Fully automated (intent platform + ABM solution): - Tools like 6sense, Demandbase, Terminus do all this - Cost: $20K-100K+/year - Good if you have 500+ accounts to score

Recommendation: Start manual. Move to semi-automated when you hit 100 accounts and have budget.

Step 7: Update the Model Quarterly

Scoring models decay. Change in your business means change in your ICP.

Quarterly Scoring Review

  1. Review win/loss data - Which accounts that scored 80+ actually closed? - Which accounts that scored <40 unexpectedly closed? - Adjust scoring weights based on misses

  2. Update ICP - Did our best customers differ from our ICP definition? - Did our worst customers share hidden characteristics? - Update ICP in scoring document

  3. Refresh firmographic data - Company sizes change (hiring, acquisitions) - Funding changes (new series, IPO) - Re-score all accounts

  4. Adjust thresholds - Are you covering too many accounts at Tier 1? Raise threshold to 85. - Are you covering too few? Lower to 75. - Thresholds should cover 10-15% Tier 1, 30-40% Tier 2, 50-60% Tier 3.

FAQ: Building Account Scoring Models

Q: How many criteria are too many? A: 6-8 total (firmographic + behavioral + intent). More than that and your model becomes unpredictable and hard to manage. Start simple. Add complexity only if it improves accuracy.

Q: Do we need third-party intent data? A: No. It helps (maybe 10-15% accuracy lift), but hiring signals and tech stack changes work too. Start free. Add third-party intent if you have budget.

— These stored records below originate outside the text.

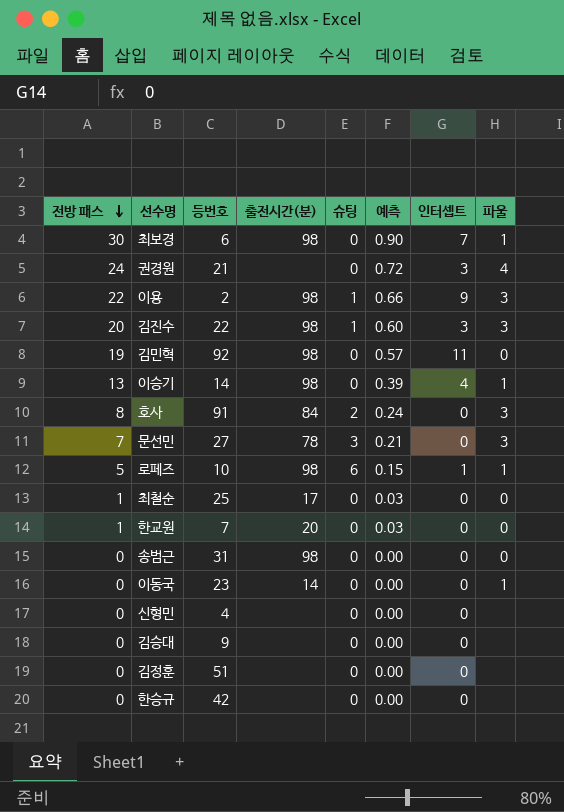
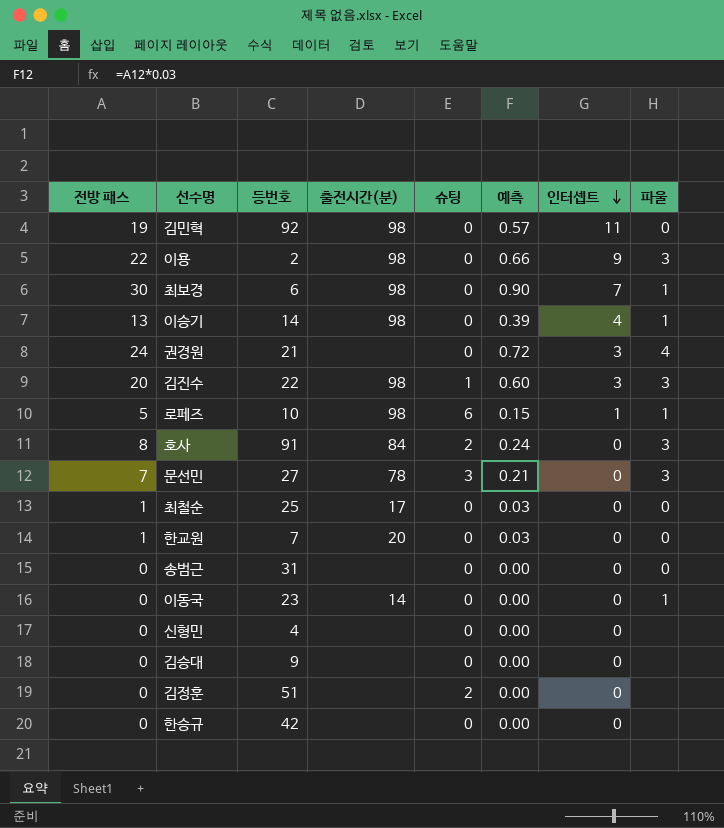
row order: 전방 패스 descending -> 인터셉트 descending
이용 | 슈팅: 1 -> 0
송범근 | 출전시간(분): 98 -> none
김정훈 | 슈팅: 0 -> 2

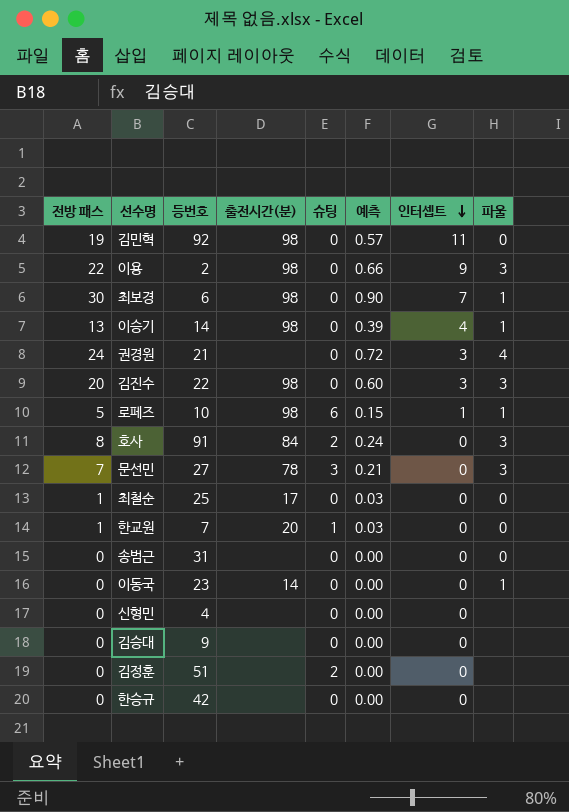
김진수 | 슈팅: 1 -> 0
한교원 | 슈팅: 0 -> 1

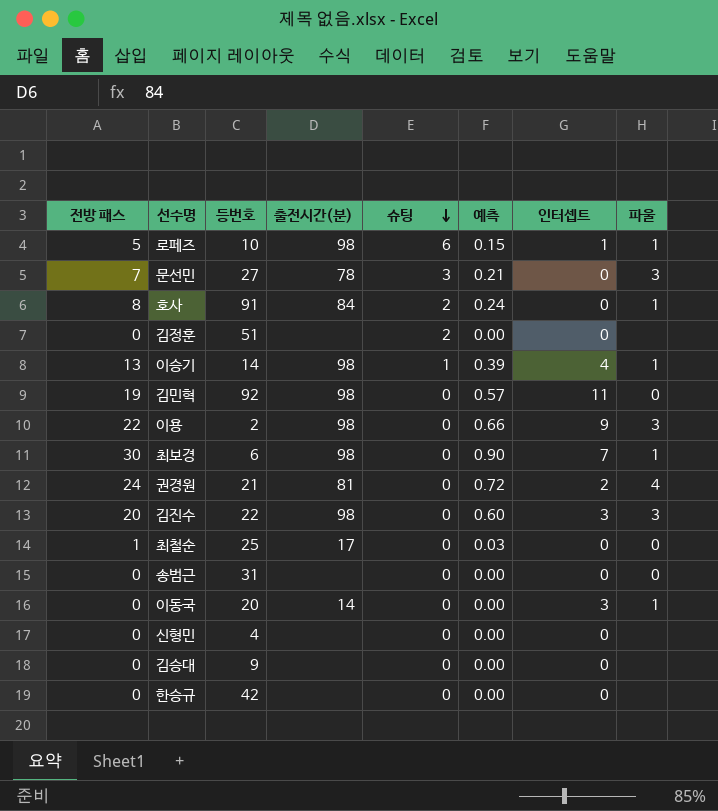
row order: 인터셉트 descending -> 슈팅 descending
row 한교원: 1 | 7 | 20 | 1 | 0.03 | 0 | 0 -> none
호사 | 파울: 3 -> 1
이승기 | 슈팅: 0 -> 1
권경원 | 출전시간(분): none -> 81
권경원 | 인터셉트: 3 -> 2
이동국 | 등번호: 23 -> 20
이동국 | 인터셉트: 0 -> 3

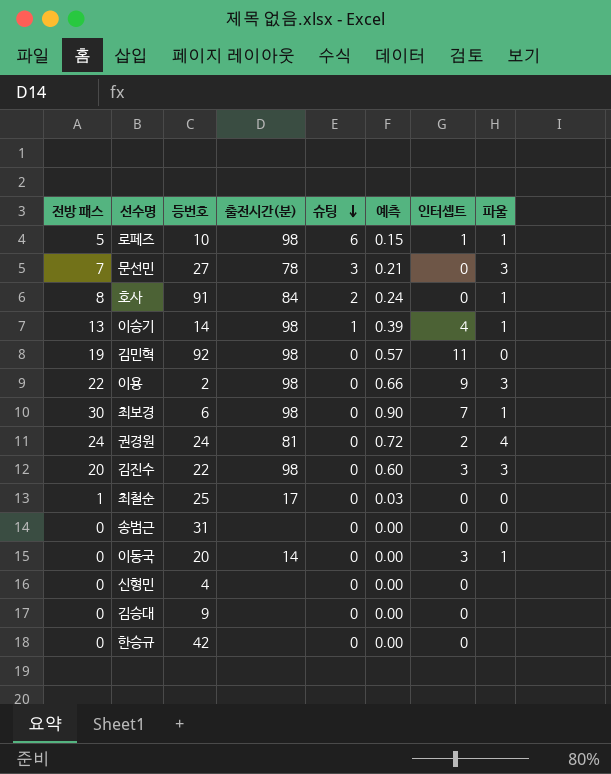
row 김정훈: 0 | 51 | none | 2 | 0.00 | 0 | none -> none
권경원 | 등번호: 21 -> 24

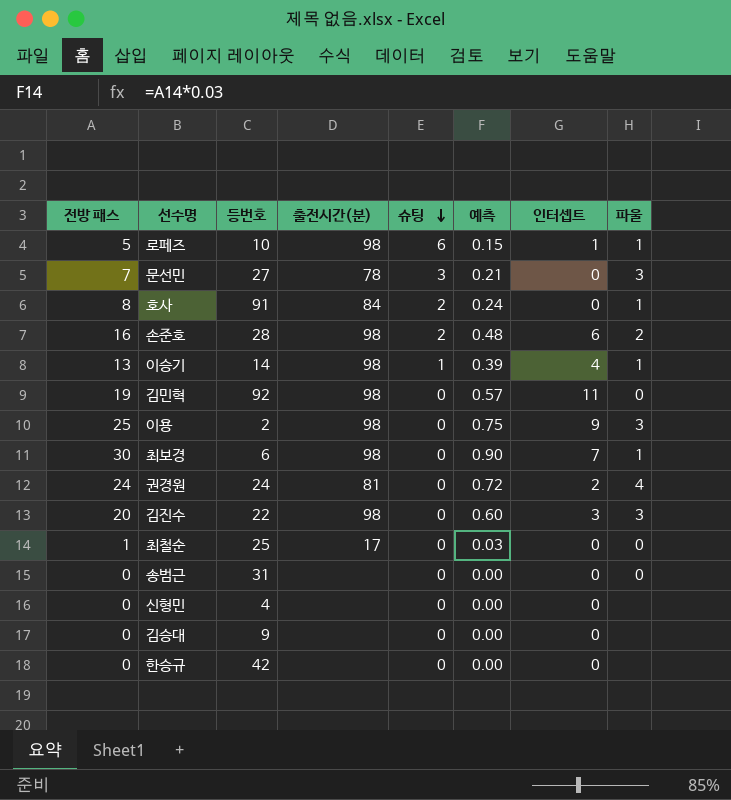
row 이동국: 0 | 20 | 14 | 0 | 0.00 | 3 | 1 -> none
row 손준호: none -> 16 | 28 | 98 | 2 | 0.48 | 6 | 2
이용 | 전방 패스: 22 -> 25
이용 | 예측: 0.66 -> 0.75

Q: How do we handle existing customers? A: They should always score highest on behavioral signal. They have engagement. For firmographic, score based on expansion/upsell potential, not initial fit.

Q: What if our sales team disagrees with the scores? A: Review 5-10 accounts where you disagree. Update your scoring criteria to match reality. Your model should explain why an account scored low.

Q: How often do we re-score? A: Monthly updates to behavioral signals. Quarterly updates to intent and firmographic data. Annual full review of model accuracy.

Q: What if we score 100 accounts all as Tier 1? A: Your thresholds are too low. Raise them. Or your firmographic criteria are wrong. Revisit your ICP definition.


Next Steps

  1. This week: Define your ICP with sales and marketing leaders.
  2. Next week: Build your firmographic scoring card.
  3. Week 3: Add behavioral tracking to your CRM or spreadsheet.
  4. Week 4: Implement intent signals (free: hiring, funding; paid: ZoomInfo if budget allows).
  5. Week 5: Create your first account score list and validate with sales.
  6. Quarterly: Review model accuracy against win/loss data and adjust.

Account scoring is your filter. Build it, use it, improve it.